The seismic and chemical boundary between Earth's crust and mantle, where P-wave velocity jumps abruptly from ~6.5 km/s to ~8.0 km/s. Depth varies: ~7 km (4.3 mi) beneath oceanic crust and ~35-70 km (43 mi) beneath continents (global average ~35 km (22 mi)). Discovered in 1909 by Croatian seismologist Andrija Mohorovičić, who identified the velocity jump from the crossover distance at which mantle head waves overtook direct crustal P-waves in travel-time records from a local earthquake. The Moho defines the base of the crust both chemically (change from felsic/mafic crustal rock to ultramafic peridotite) and seismically.
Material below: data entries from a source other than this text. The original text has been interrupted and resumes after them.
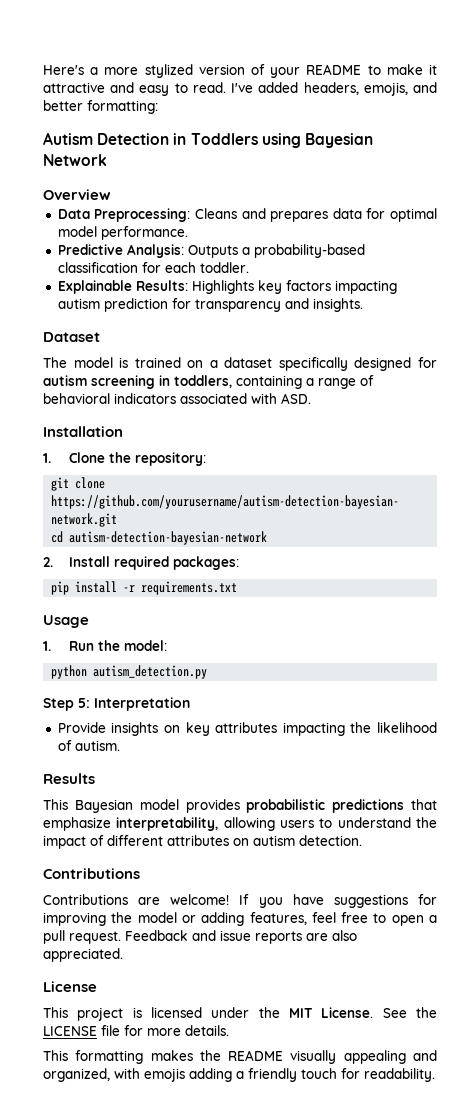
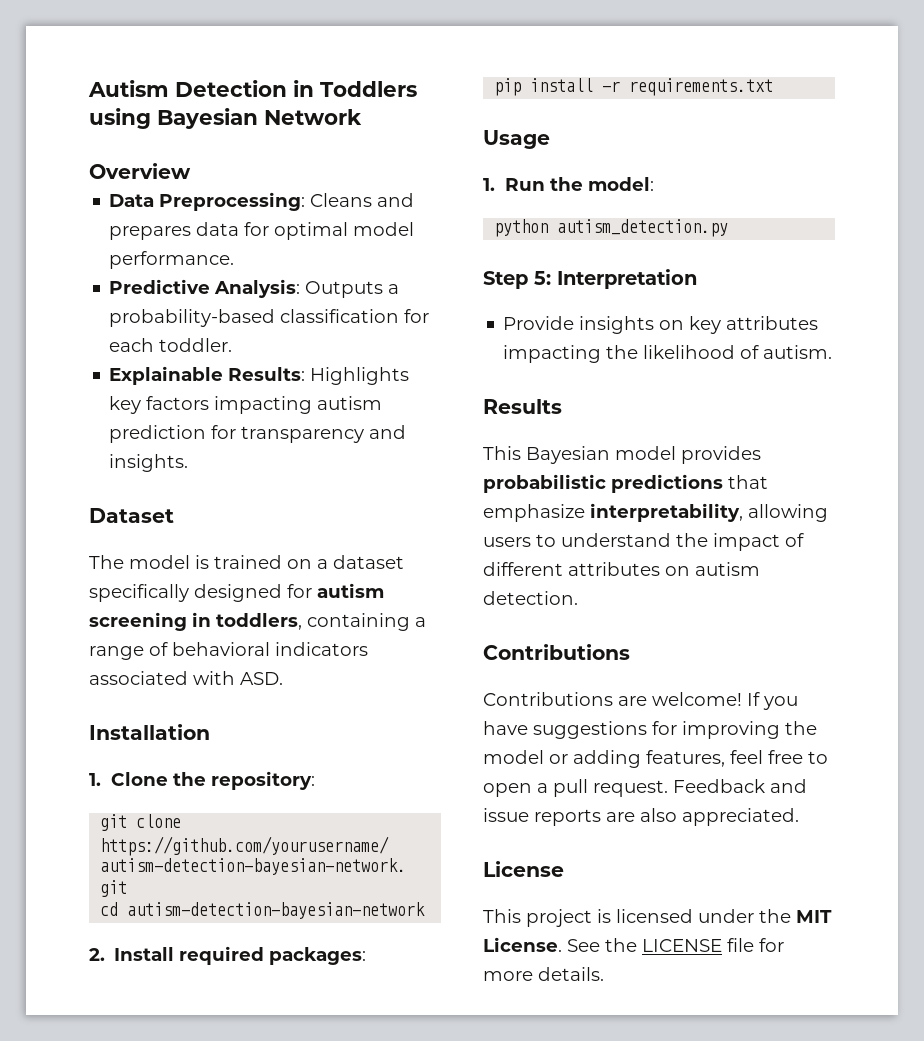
- Here's a more stylized version of your README to make it attractive and easy to read. I've added headers, emojis, and better formatting:
- This formatting makes the README visually appealing and organized, with emojis adding a friendly touch for readability.

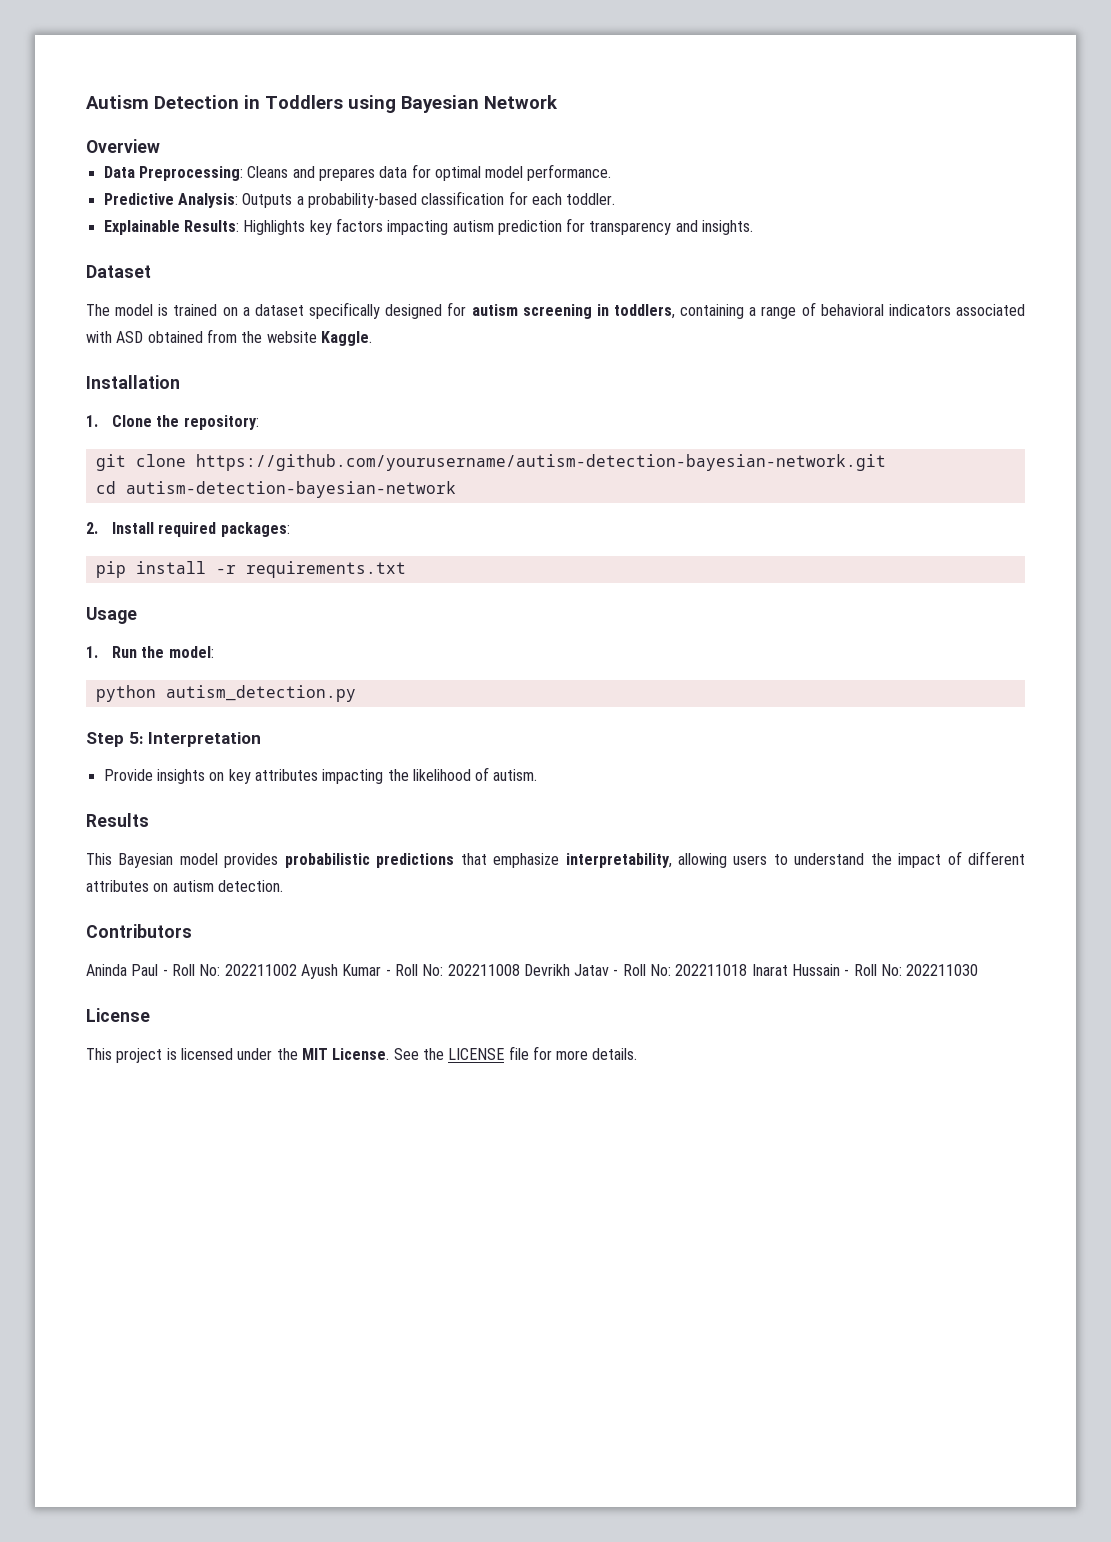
- The model is trained on a dataset specifically designed for autism screening in toddlers, containing a range of behavioral indicators associated with ASD.
+ The model is trained on a dataset specifically designed for autism screening in toddlers, containing a range of behavioral indicators associated with ASD obtained from the website Kaggle.
  This Bayesian model provides probabilistic predictions that emphasize interpretability, allowing users to understand the impact of different attributes on autism detection.
- Contributions
- Contributions are welcome! If you have suggestions for improving the model or adding features, feel free to open a pull request. Feedback and issue reports are also appreciated.
+ Contributors
+ Aninda Paul - Roll No: 202211002 Ayush Kumar - Roll No: 202211008 Devrikh Jatav - Roll No: 202211018 Inarat Hussain - Roll No: 202211030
A region at 105°-140° of angular distance from an earthquake where direct P-waves do not arrive at the surface. The shadow zone is caused by refraction at the core-mantle boundary: as P-wave velocity drops sharply from ~13.7 km/s at the base of the lower mantle to ~8.1 km/s in the outer core, Snell's law bends incoming rays steeply downward, deflecting them away from the 105°-140° angular range. Waves arriving shallower than the critical angle return to the surface at less than 105°; waves entering the core emerge beyond 140°. First identified by Richard Dixon Oldham in 1906, the shadow zone was the original proof that Earth has a distinct core.
A seismic phase in which a P-wave travels down through the mantle (P), refracts into the liquid outer core (K), transmits through the solid inner core (I), exits the inner core back into the outer core (K again), and returns through the mantle to the surface (P). PKIKP phases arrive within the P-wave shadow zone at distances of 150°-180° from the source. The velocity increase encountered in the inner core (~11 km/s vs. ~10 km/s in the outer core) causes inner-core-crossing rays to be focused back toward the surface, producing real arrivals where the simple outer-core model predicts silence. Inge Lehmann used these anomalous arrivals in 1936 to discover the inner core.
A property of a material or region in which the velocity of seismic waves varies depending on the direction of propagation or polarisation. In Earth's inner core, P-waves traveling parallel to the rotation axis are ~3-4% faster than those traveling through the equatorial plane, probably due to preferential alignment of hexagonal close-packed iron (hcp ε-iron) crystals. The crust and upper mantle also exhibit anisotropy from aligned olivine crystals or fluid-filled fractures, which seismologists use to infer past strain history and present-day mantle flow directions.